WHAT YOU NEED TO DO
Exactly as written, reproduce the lines from the beginning of the data through the line containing "tax: 6.5% = 760.27 -> 6.5% = 813.80"; the pictures are not reproduced.

============

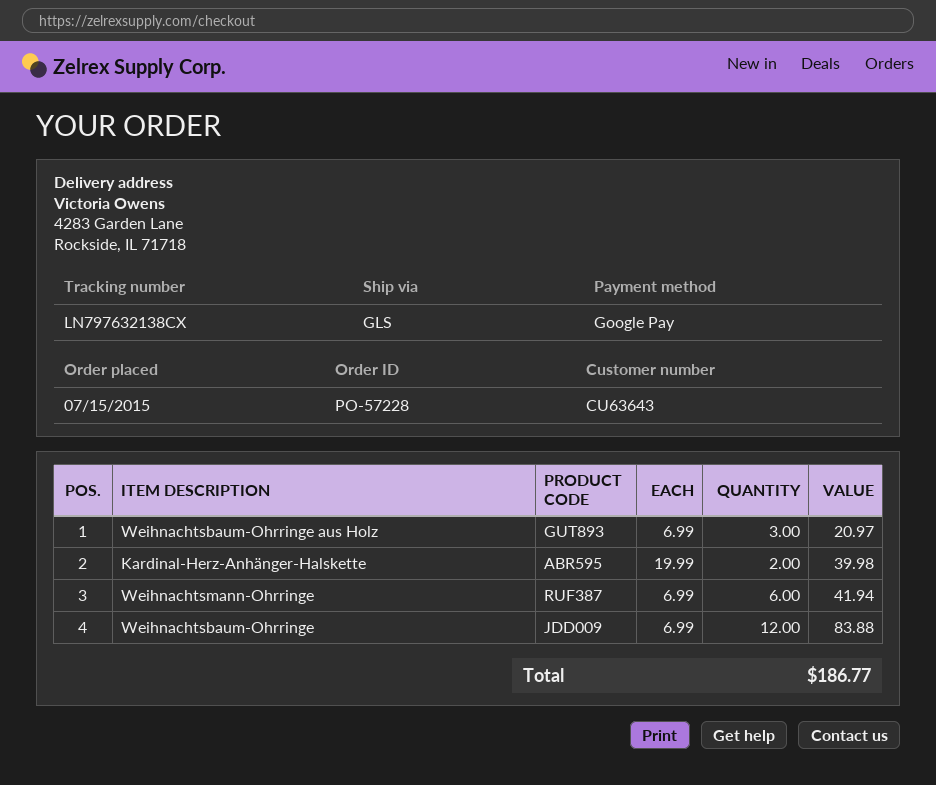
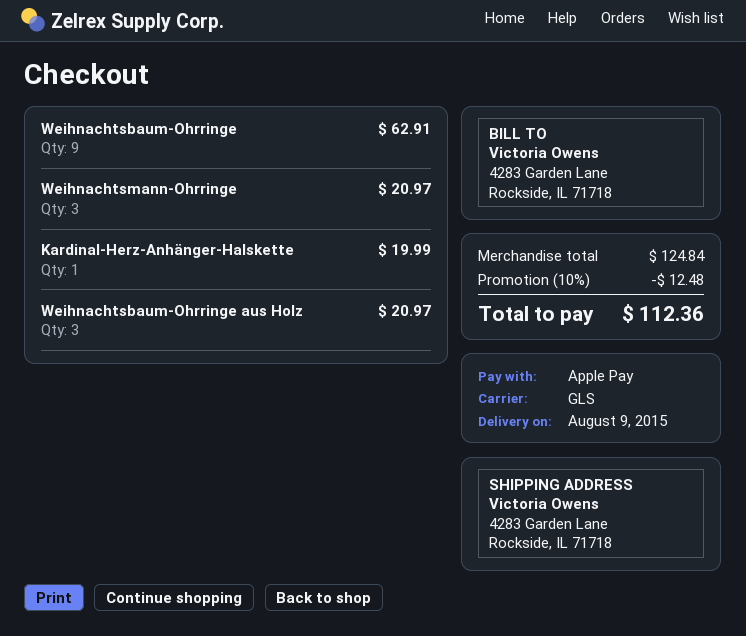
payment method: Google Pay -> Apple Pay
Kardinal-Herz-Anhänger-Halskette: 2 for 39.98 -> 1 for 19.99
Weihnachtsmann-Ohrringe: 6 for 41.94 -> 3 for 20.97
Weihnachtsbaum-Ohrringe: 12 for 83.88 -> 9 for 62.91
discount: none -> 10% = 12.48
total: 186.77 -> 112.36

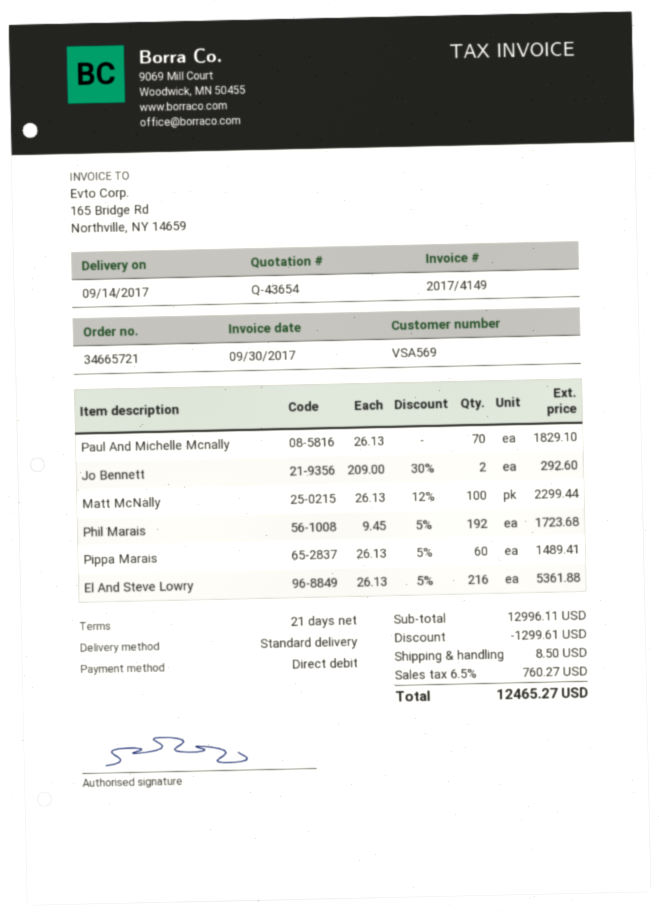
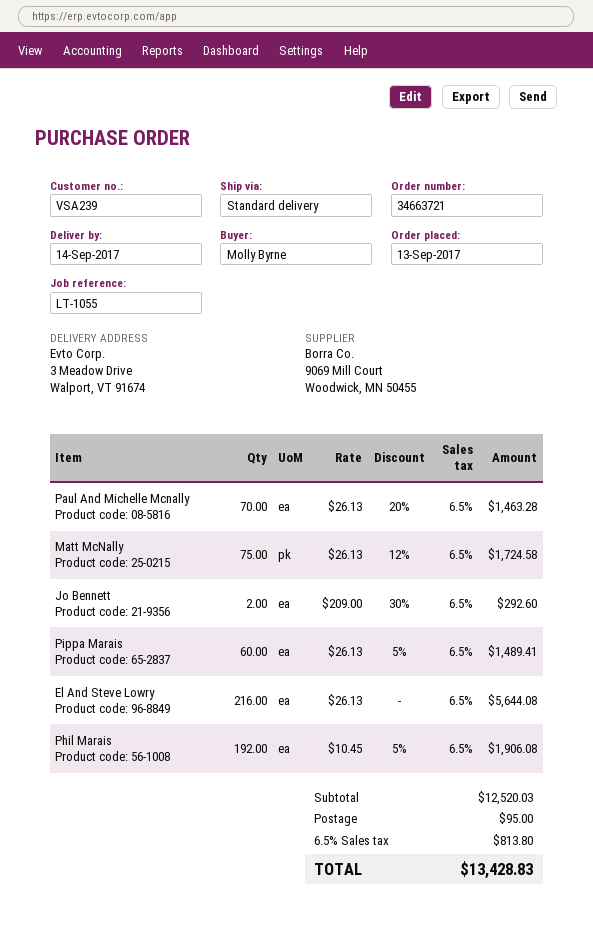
order number: 34665721 -> 34663721
customer number: VSA569 -> VSA239
Paul And Michelle Mcnally: 70 x 26.13 = 1829.10 -> 70 x 26.13 - 20% = 1463.28
Matt McNally: 100 x 26.13 - 12% = 2299.44 -> 75 x 26.13 - 12% = 1724.58
Phil Marais: 192 x 9.45 - 5% = 1723.68 -> 192 x 10.45 - 5% = 1906.08
El And Steve Lowry: 216 x 26.13 - 5% = 5361.88 -> 216 x 26.13 = 5644.08
subtotal: 12996.11 -> 12520.03
discount: 1299.61 -> none
shipping: 8.50 -> 95.00
tax: 6.5% = 760.27 -> 6.5% = 813.80
total: 12465.27 -> 13428.83

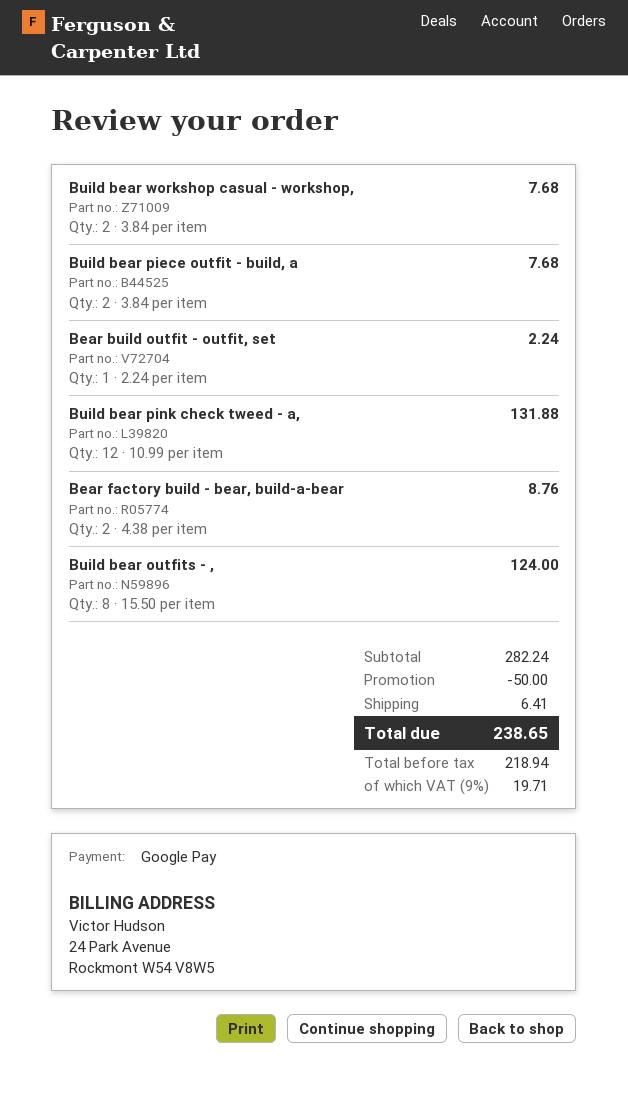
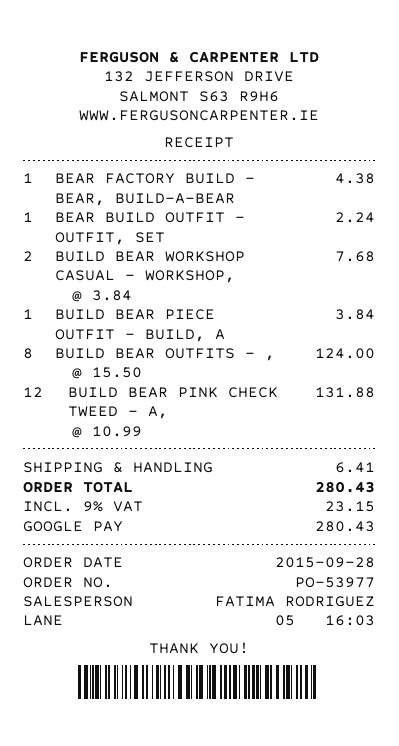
Build bear piece outfit - build, a: 2 x 3.84 = 7.68 -> 1 x 3.84 = 3.84
Bear factory build - bear, build-a-bear: 2 x 4.38 = 8.76 -> 1 x 4.38 = 4.38
discount: 50.00 -> none
tax: 9% = 19.71 -> 9% = 23.15
total: 238.65 -> 280.43

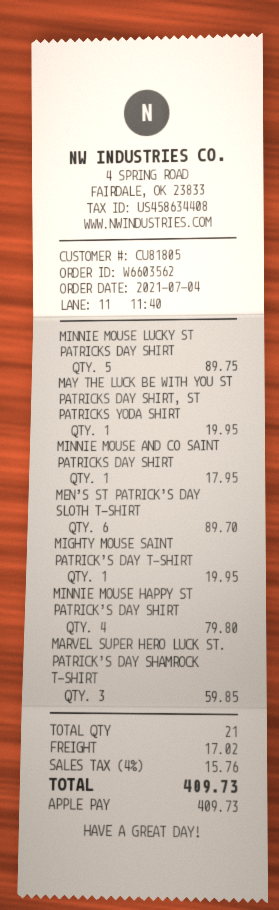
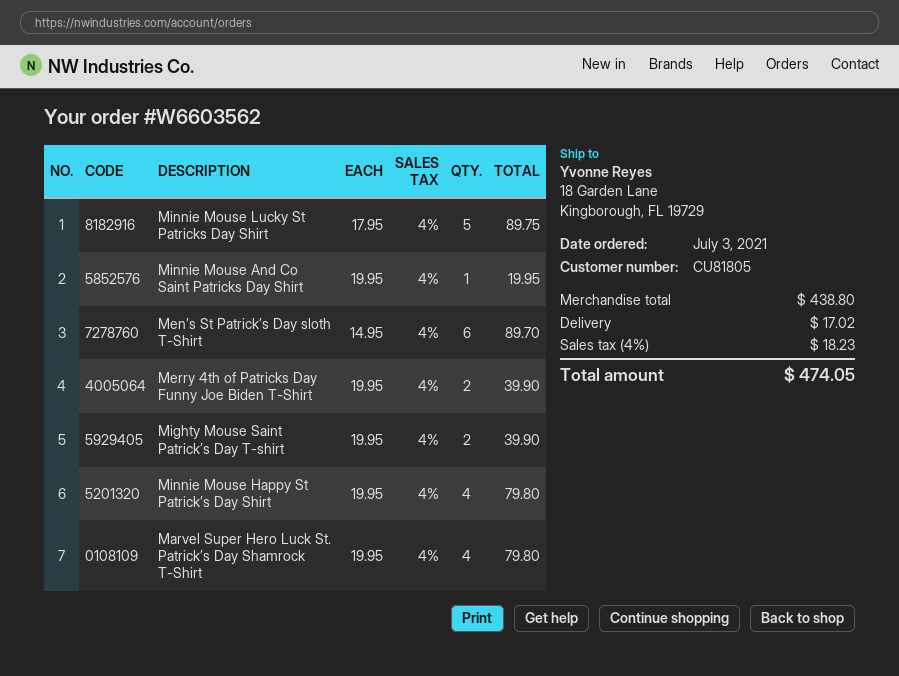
order date: 2021-07-04 -> 2021-07-03
MAY THE LUCK BE WITH YOU ST PATRICKS DAY SHIRT, ST PATRICKS YODA SHIRT: 1 for 19.95 -> none
MINNIE MOUSE AND CO SAINT PATRICKS DAY SHIRT: 1 for 17.95 -> 1 for 19.95
MIGHTY MOUSE SAINT PATRICK’S DAY T-SHIRT: 1 for 19.95 -> 2 for 39.90
MARVEL SUPER HERO LUCK ST. PATRICK’S DAY SHAMROCK T-SHIRT: 3 for 59.85 -> 4 for 79.80
Merry 4th of Patricks Day Funny Joe Biden T-Shirt: none -> 2 for 39.90
tax: 4% = 15.76 -> 4% = 18.23
total: 409.73 -> 474.05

============

RESULT OF THE TASK
payment method: Google Pay -> Apple Pay
Kardinal-Herz-Anhänger-Halskette: 2 for 39.98 -> 1 for 19.99
Weihnachtsmann-Ohrringe: 6 for 41.94 -> 3 for 20.97
Weihnachtsbaum-Ohrringe: 12 for 83.88 -> 9 for 62.91
discount: none -> 10% = 12.48
total: 186.77 -> 112.36

order number: 34665721 -> 34663721
customer number: VSA569 -> VSA239
Paul And Michelle Mcnally: 70 x 26.13 = 1829.10 -> 70 x 26.13 - 20% = 1463.28
Matt McNally: 100 x 26.13 - 12% = 2299.44 -> 75 x 26.13 - 12% = 1724.58
Phil Marais: 192 x 9.45 - 5% = 1723.68 -> 192 x 10.45 - 5% = 1906.08
El And Steve Lowry: 216 x 26.13 - 5% = 5361.88 -> 216 x 26.13 = 5644.08
subtotal: 12996.11 -> 12520.03
discount: 1299.61 -> none
shipping: 8.50 -> 95.00
tax: 6.5% = 760.27 -> 6.5% = 813.80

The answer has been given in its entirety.